Advantages and Disadvantages of Scale

By Restoring the Soul of Business Archives
Cover image for  article: Advantages and Disadvantages of Scale

One of the long-standing tenets of business is the advantages of scale. Scale has provided companies with many benefits, from higher margins due to lower costs to insulation from competition due to moats of marketing, spending and widespread distribution. Over the past decade, however, the benefits of scale have diminished and in some cases are proving to be a disadvantage.

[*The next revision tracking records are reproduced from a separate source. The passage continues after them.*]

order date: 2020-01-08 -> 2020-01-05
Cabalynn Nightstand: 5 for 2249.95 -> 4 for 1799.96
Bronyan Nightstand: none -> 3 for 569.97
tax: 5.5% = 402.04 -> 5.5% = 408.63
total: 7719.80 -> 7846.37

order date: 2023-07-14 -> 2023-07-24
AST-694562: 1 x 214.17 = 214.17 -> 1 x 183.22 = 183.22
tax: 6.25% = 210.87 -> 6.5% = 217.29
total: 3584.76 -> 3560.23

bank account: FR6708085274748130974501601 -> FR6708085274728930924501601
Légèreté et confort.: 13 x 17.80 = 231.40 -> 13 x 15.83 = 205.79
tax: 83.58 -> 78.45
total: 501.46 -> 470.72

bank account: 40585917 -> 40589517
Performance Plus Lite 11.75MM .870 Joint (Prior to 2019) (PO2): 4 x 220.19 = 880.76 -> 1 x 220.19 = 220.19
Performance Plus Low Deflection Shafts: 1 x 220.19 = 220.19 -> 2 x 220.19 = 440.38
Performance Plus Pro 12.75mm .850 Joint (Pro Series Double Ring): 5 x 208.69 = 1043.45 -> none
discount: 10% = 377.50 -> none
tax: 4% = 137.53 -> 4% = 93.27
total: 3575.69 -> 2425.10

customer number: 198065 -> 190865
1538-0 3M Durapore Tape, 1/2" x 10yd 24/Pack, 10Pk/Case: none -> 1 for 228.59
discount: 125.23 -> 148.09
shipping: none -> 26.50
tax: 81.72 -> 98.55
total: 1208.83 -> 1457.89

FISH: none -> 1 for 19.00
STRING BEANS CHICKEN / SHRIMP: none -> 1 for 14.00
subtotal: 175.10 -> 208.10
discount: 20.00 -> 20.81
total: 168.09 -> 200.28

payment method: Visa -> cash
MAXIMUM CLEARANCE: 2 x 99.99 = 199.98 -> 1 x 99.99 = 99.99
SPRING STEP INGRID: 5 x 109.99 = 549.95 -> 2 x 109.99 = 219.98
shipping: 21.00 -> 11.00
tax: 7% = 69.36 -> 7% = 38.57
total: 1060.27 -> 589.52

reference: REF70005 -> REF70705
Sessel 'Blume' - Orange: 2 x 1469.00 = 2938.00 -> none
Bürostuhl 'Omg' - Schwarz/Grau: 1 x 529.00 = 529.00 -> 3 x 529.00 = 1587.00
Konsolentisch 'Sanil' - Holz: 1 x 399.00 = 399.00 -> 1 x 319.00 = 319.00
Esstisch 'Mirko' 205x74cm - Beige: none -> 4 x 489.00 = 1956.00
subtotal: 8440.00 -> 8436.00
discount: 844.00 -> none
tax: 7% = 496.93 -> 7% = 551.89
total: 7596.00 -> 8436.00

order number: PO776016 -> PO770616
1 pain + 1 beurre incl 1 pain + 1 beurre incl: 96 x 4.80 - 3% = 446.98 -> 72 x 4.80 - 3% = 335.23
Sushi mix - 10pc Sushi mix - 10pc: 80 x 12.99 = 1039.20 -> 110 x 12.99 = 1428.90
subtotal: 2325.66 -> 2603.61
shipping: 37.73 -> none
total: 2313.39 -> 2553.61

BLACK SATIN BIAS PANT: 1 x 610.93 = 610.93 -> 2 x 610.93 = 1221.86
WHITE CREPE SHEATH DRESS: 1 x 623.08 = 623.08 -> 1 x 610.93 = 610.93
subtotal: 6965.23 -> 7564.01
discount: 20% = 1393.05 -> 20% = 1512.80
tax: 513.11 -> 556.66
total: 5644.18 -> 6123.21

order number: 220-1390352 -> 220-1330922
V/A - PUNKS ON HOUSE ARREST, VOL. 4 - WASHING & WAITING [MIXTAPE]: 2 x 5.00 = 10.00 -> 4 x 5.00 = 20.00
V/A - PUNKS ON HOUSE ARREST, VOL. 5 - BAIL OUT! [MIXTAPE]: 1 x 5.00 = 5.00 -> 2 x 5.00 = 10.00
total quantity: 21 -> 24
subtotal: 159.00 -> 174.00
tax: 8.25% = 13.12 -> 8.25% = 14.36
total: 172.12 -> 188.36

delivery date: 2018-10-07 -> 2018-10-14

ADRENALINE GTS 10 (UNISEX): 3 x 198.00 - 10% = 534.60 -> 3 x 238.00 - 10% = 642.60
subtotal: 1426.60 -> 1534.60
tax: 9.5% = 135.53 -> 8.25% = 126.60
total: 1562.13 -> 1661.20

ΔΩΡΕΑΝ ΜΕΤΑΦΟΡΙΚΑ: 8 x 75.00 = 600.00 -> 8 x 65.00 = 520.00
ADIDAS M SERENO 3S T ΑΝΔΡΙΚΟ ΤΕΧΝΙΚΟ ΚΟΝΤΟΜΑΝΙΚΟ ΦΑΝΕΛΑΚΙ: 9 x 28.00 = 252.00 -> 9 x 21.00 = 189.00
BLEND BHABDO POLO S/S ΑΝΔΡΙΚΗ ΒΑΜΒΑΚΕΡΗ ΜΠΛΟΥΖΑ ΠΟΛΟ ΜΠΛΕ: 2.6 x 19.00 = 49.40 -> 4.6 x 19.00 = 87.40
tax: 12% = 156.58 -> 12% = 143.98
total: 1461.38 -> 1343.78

Challenges to Legacy Scale

  • Scale of Distribution. With direct-to-consumer marketing enabled by the internet and platforms like Shopify, widespread retail distribution is no longer as effective an advantage. Clearly distribution matters, but there are ways to route around the big stores by going direct and creating demand that forces buyers to stock your product.
  • Scale of Communication. New media behaviors by people, particularly search and social, are leading to communication channels where spending power is no longer a competitive edge as it was in television or print, where marketers cornered key inventory at advantageous prices. Platforms like Facebook enable millions of small businesses with personalization and targeting capabilities to discover customers and to be discovered. As content supported by advertising declines to less than a third from nearly two thirds (hello Netflix, HBO Max, Amazon Prime), scale of spending while still being important is losing its potency.
  • Scale of Manufacturing. The "everything as a service" platforms from Amazon Web Services to Foxconn allow smaller companies to gain the edges of scaled manufacturing, distribution and technology without any of the legacy disadvantages of size.
  • Scale of People. From IBM to GE to Unilever to Walmart there are hundreds of thousands of employees, and therefore the ability to recruit and grow a range of talent and offer career advancement. Scale of people continues to be important to execute complex and large tasks, but there are also new ways to re-aggregate talent. And a generation of talent wants to work in smaller and more entrepreneurial environments. In the post-COVID world as we move to unbundled workplaces there will be far more ways to build teams both globally and in real time than ever before.

Legacy scale still matters in most industries, and is critical in quite a few like semi-conductors. In fabricating advanced chips, a new fabrication plant can cost over 4 billion dollars, and there is no way around scale. Today TSMC (Taiwan Semiconductor Manufacturing Company) dominates due to its scale.

However, while we can never underestimate legacy scale, there are new forms of scale that every smart company recognizes and is expanding into.

The Rise of New Scale

While there is a diminishment of legacyscale, there is also a rise of new types of scale that are becoming increasingly important.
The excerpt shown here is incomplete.